D'un côté, il y a l’objet matériel, tel un terrain, un plateau de jeu, des pions, un ballon, etc., dont l'utilisation est régit par des règles du jeu.
De l’autre, il y a des aspects qui ressemblent aux us et coutumes du monde. En conséquence, certains jeux demandent d’affamer, de dépouiller son adversaire pour gagner (Monopoly par exemple) et d'autres le contraire (Awalé...). D’autres jeux, l'extermination est la règle principale (jeu de dames) et encore d'autres où dominer suffit (jeu d'échecs).
Le "ludant", c’est ce qui permet de jouer et ce qui est joué est le "ludé".
Par exemple, quand l’enfant joue à la dinette, il se prend pour un adulte qui fait ses tâches ménagères, et l’imite comme s’il prenait sa place au sein de la famille.
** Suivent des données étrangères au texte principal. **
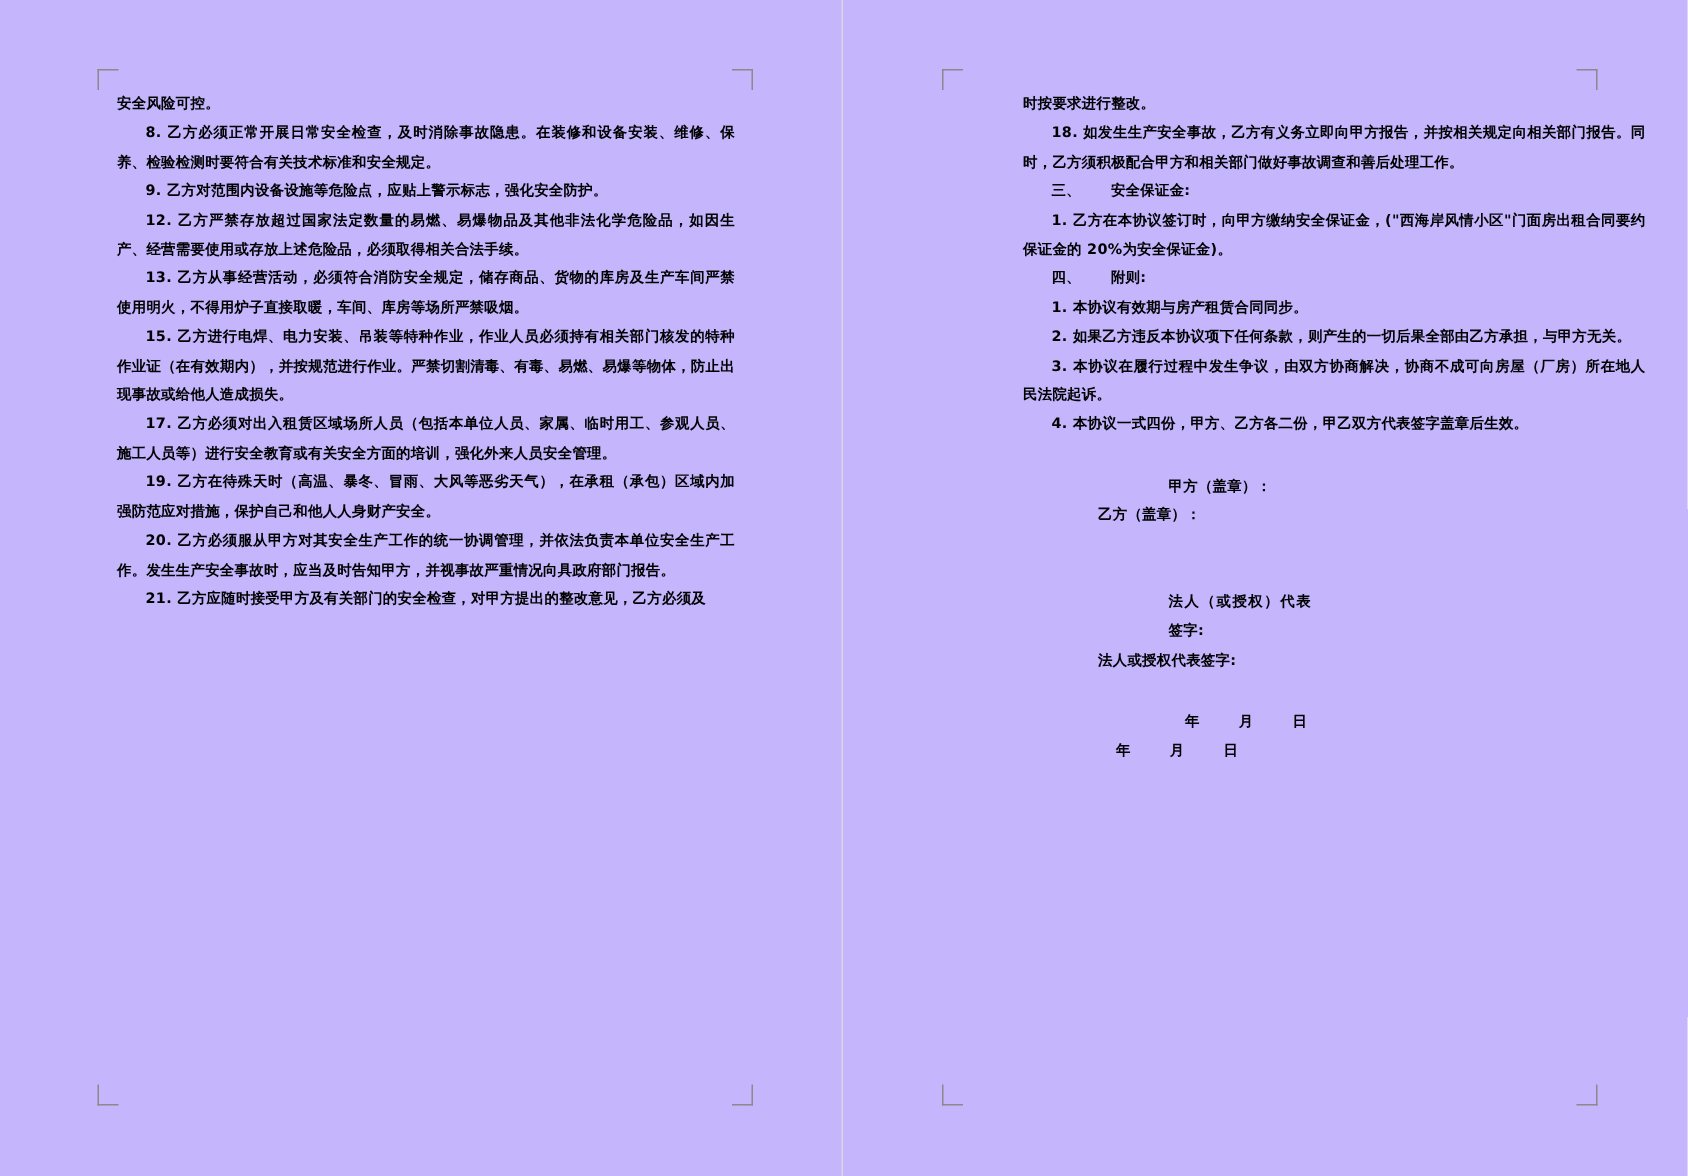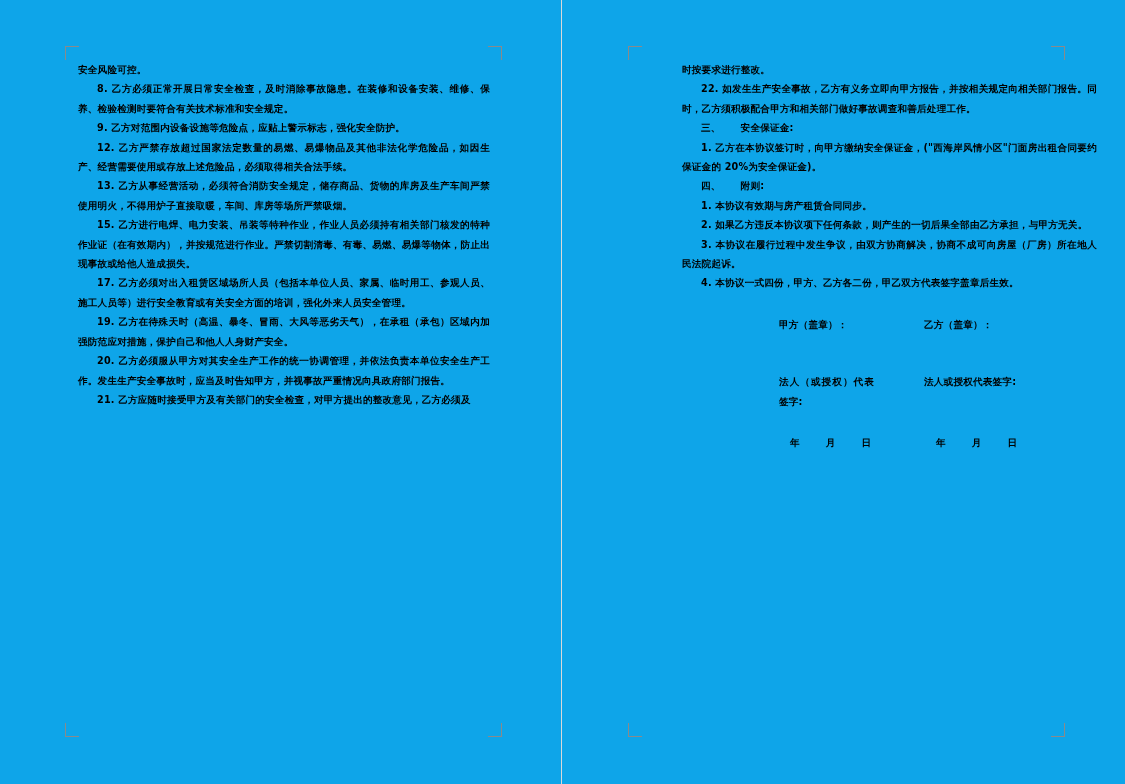--- a/index.html
+++ b/index.html
@@ -24,7 +24,7 @@
   }
   .page {
     position: relative;
-    background: #0ea5e9;
+    background: #c4b5fd;
     height: 784px;
     box-sizing: border-box;
   }

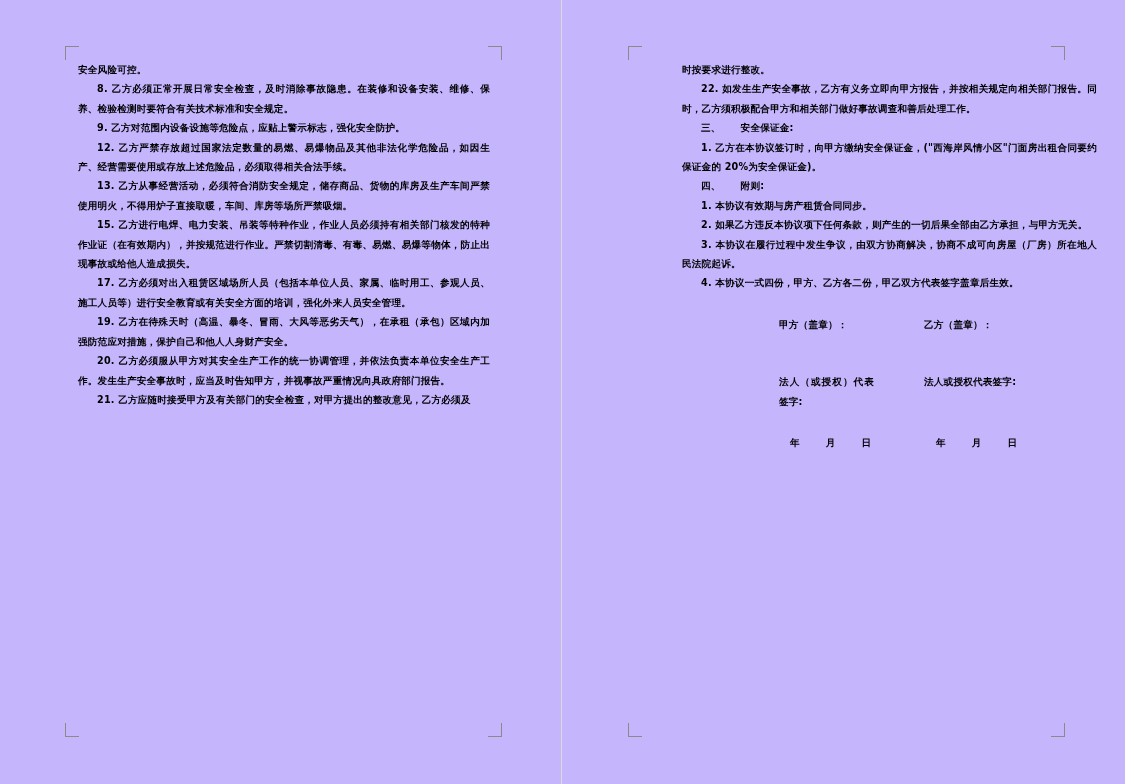--- a/index.html
+++ b/index.html
@@ -155,7 +155,7 @@
 
     <div class="content">
       <p class="para noindent">时按要求进行整改。</p>
-      <p class="para">22. 如发生生产安全事故，乙方有义务立即向甲方报告，并按相关规定向相关部门报告。同时，乙方须积极配合甲方和相关部门做好事故调查和善后处理工作。</p>
+      <p class="para">18. 如发生生产安全事故，乙方有义务立即向甲方报告，并按相关规定向相关部门报告。同时，乙方须积极配合甲方和相关部门做好事故调查和善后处理工作。</p>
 
       <p class="section-head"><span class="sec-num">三、</span><span class="sec-title">安全保证金:</span></p>
       <p class="para">1. 乙方在本协议签订时，向甲方缴纳安全保证金，("西海岸风情小区"门面房出租合同要约保证金的 20%为安全保证金)。</p>

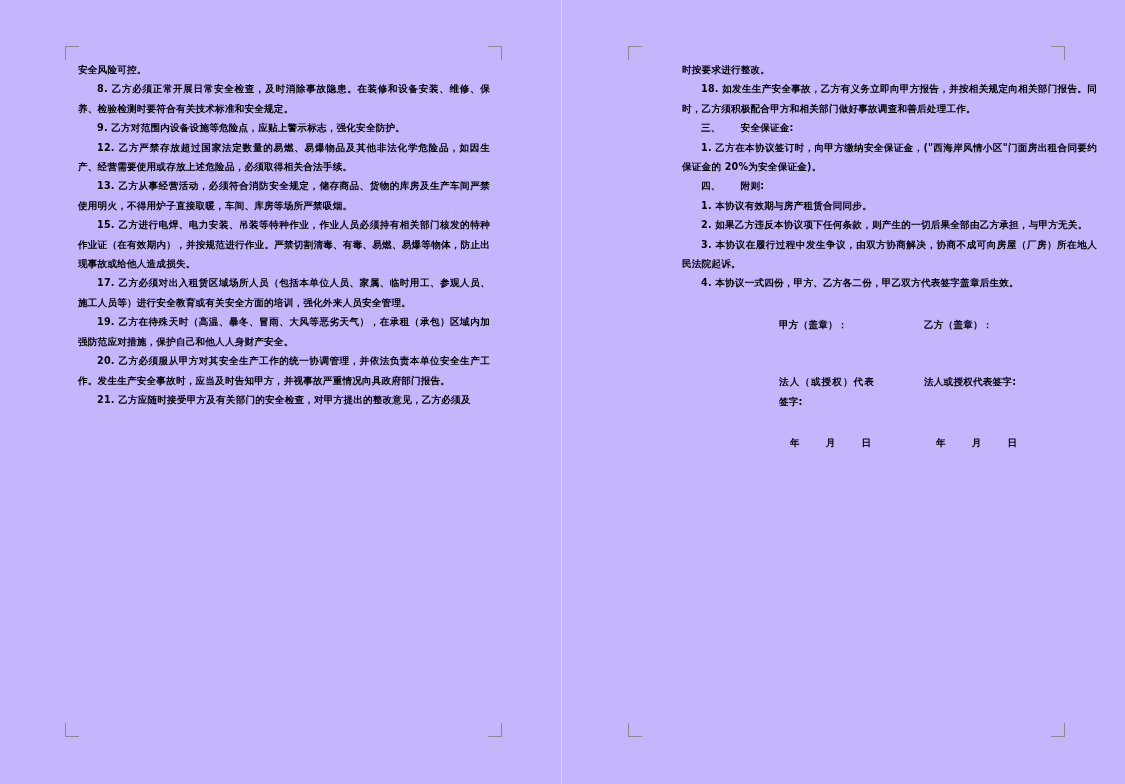--- a/index.html
+++ b/index.html
@@ -95,7 +95,7 @@
   }
   .sig-row {
     display: flex;
-    flex-direction: row;
+    flex-direction: column;
   }
   .sig-row .col-a {
     width: 192px;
Il fait comme si il était « grand ». Dans ce cas, la dinette est le « ludant », et la place sociale de père ou mère dans la famille est le « ludé ».
Cette capacité du jeu de modéliser les valeurs morales mais aussi formelles du monde en fait un outil éducatif probablement influent.
La question est de savoir si l'école peut l'utiliser ; si la gestion du jeu au sein de l’éducation telle qu’elle est instaurée ne banalisera pas l’autre au mépris de l’autre, et si on ne minimisera pas la valeur de l’éducation par rapport à un simple jeu.